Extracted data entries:
◆ ◆ ◆ ◆ ◆

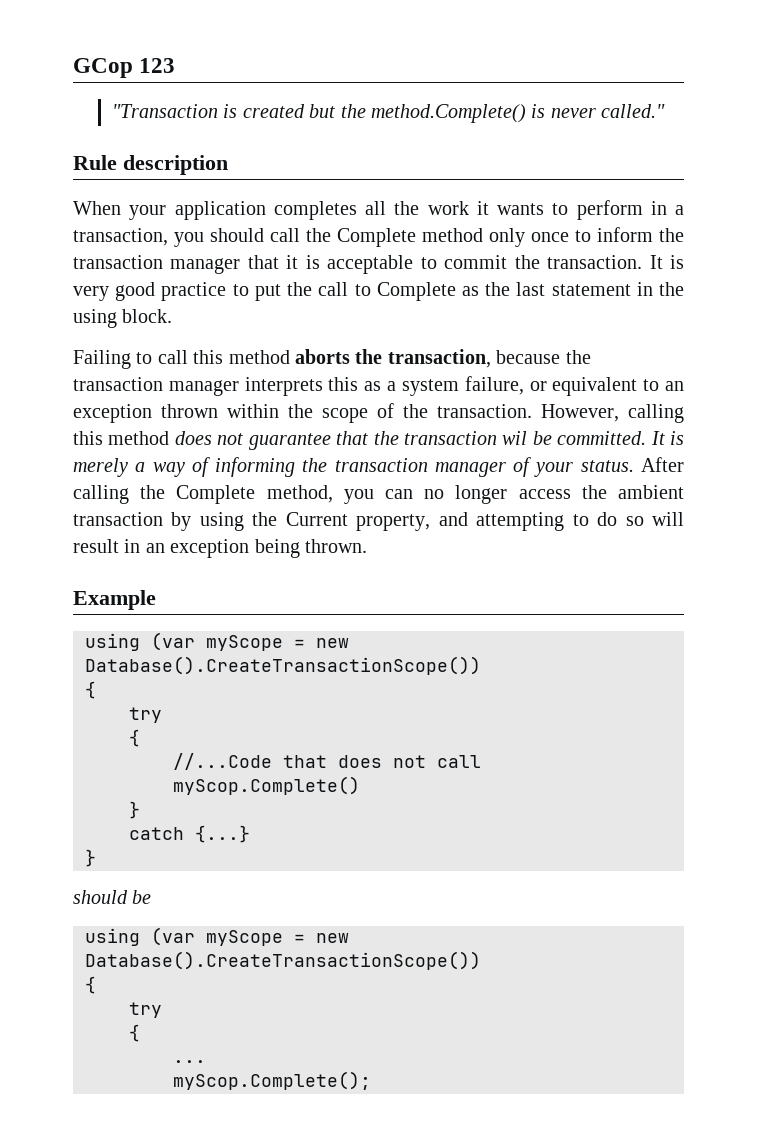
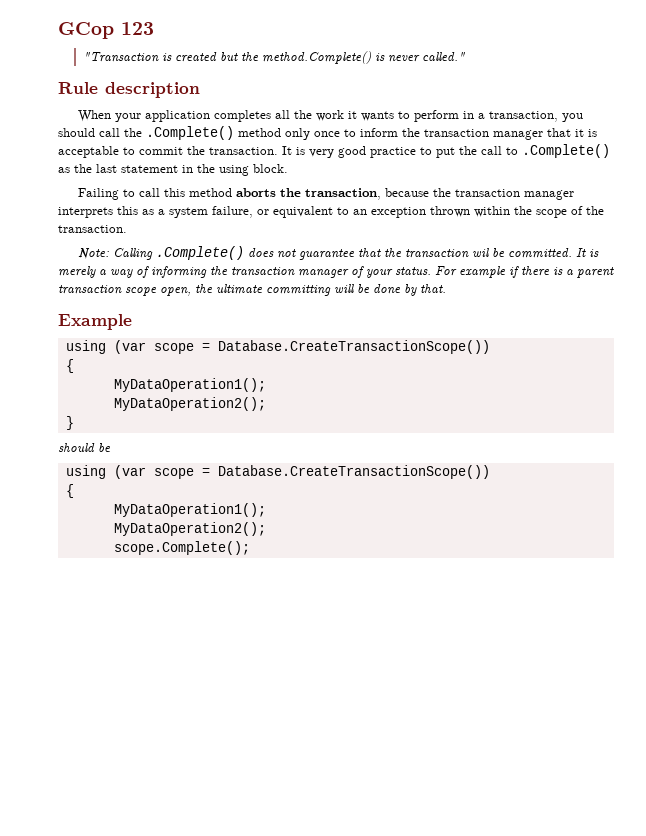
[337,228,416,247] Complete -> [146,126,234,140] .Complete()
[376,282,456,301] Complete -> [522,144,610,158] .Complete()
[541,404,684,423] [73,431,170,445] However, calling this method -> [77,246,244,260] // Note: Calling .Complete()
[641,457,684,472] [73,485,684,504] [73,512,685,531] [73,539,367,558] [73,590,156,610] [85,632,349,651] [85,656,481,675] [85,681,96,699] [129,707,162,723] [129,729,140,747] [173,753,481,770] [173,776,360,795] [129,801,140,819] [129,825,250,843] After calling the Complete method, you can no longer access the ambient transaction by using the Current property, and attempting to do so will result in an exception being thrown. // Example // using (var myScope = new Database().CreateTransactionScope()) // { // try // { // //...Code that does not call myScop.Complete() // } // catch {...} -> [435,266,614,278] [58,284,446,296] [58,314,132,330] [65,340,490,354] [65,359,74,373] [113,378,266,392] [113,397,266,411] For example if there is a parent transaction scope open, the ultimate committing will be done by that. // Example // using (var scope = Database.CreateTransactionScope()) // { // MyDataOperation1(); // MyDataOperation2();
[206,930,349,946] [85,951,481,970] [85,976,96,994] [129,1002,162,1018] [129,1024,140,1042] [173,1060,206,1063] [173,1071,371,1090] myScope = new Database().CreateTransactionScope()) // { // try // { // ... // myScop.Complete(); -> [153,465,490,479] [65,484,74,498] [113,503,266,517] [113,522,266,536] [113,541,250,555] scope = Database.CreateTransactionScope()) // { // MyDataOperation1(); // MyDataOperation2(); // scope.Complete();

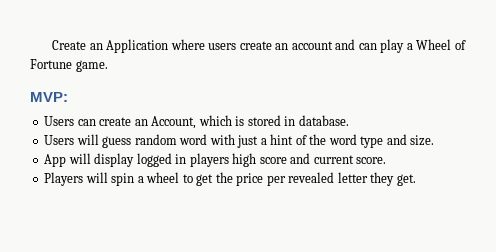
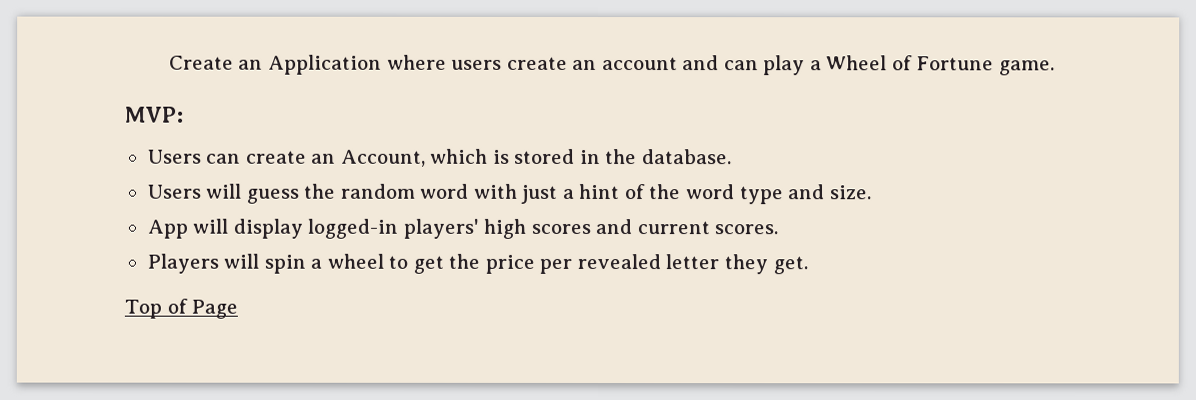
(296, 121) none -> [605,149,638,165] the
(132, 142) none -> [304,183,337,199] the
[136,153,287,167] logged in players high score -> [307,218,591,239] logged-in players' high scores
[356,157,387,164] score. -> [714,224,779,235] scores.
(416, 180) none -> [124,298,239,319] // Top of Page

◆ ◆ ◆ ◆ ◆

Output the data above in full. Skip every picture.

Task response:
[337,228,416,247] Complete -> [146,126,234,140] .Complete()
[376,282,456,301] Complete -> [522,144,610,158] .Complete()
[541,404,684,423] [73,431,170,445] However, calling this method -> [77,246,244,260] // Note: Calling .Complete()
[641,457,684,472] [73,485,684,504] [73,512,685,531] [73,539,367,558] [73,590,156,610] [85,632,349,651] [85,656,481,675] [85,681,96,699] [129,707,162,723] [129,729,140,747] [173,753,481,770] [173,776,360,795] [129,801,140,819] [129,825,250,843] After calling the Complete method, you can no longer access the ambient transaction by using the Current property, and attempting to do so will result in an exception being thrown. // Example // using (var myScope = new Database().CreateTransactionScope()) // { // try // { // //...Code that does not call myScop.Complete() // } // catch {...} -> [435,266,614,278] [58,284,446,296] [58,314,132,330] [65,340,490,354] [65,359,74,373] [113,378,266,392] [113,397,266,411] For example if there is a parent transaction scope open, the ultimate committing will be done by that. // Example // using (var scope = Database.CreateTransactionScope()) // { // MyDataOperation1(); // MyDataOperation2();
[206,930,349,946] [85,951,481,970] [85,976,96,994] [129,1002,162,1018] [129,1024,140,1042] [173,1060,206,1063] [173,1071,371,1090] myScope = new Database().CreateTransactionScope()) // { // try // { // ... // myScop.Complete(); -> [153,465,490,479] [65,484,74,498] [113,503,266,517] [113,522,266,536] [113,541,250,555] scope = Database.CreateTransactionScope()) // { // MyDataOperation1(); // MyDataOperation2(); // scope.Complete();

(296, 121) none -> [605,149,638,165] the
(132, 142) none -> [304,183,337,199] the
[136,153,287,167] logged in players high score -> [307,218,591,239] logged-in players' high scores
[356,157,387,164] score. -> [714,224,779,235] scores.
(416, 180) none -> [124,298,239,319] // Top of Page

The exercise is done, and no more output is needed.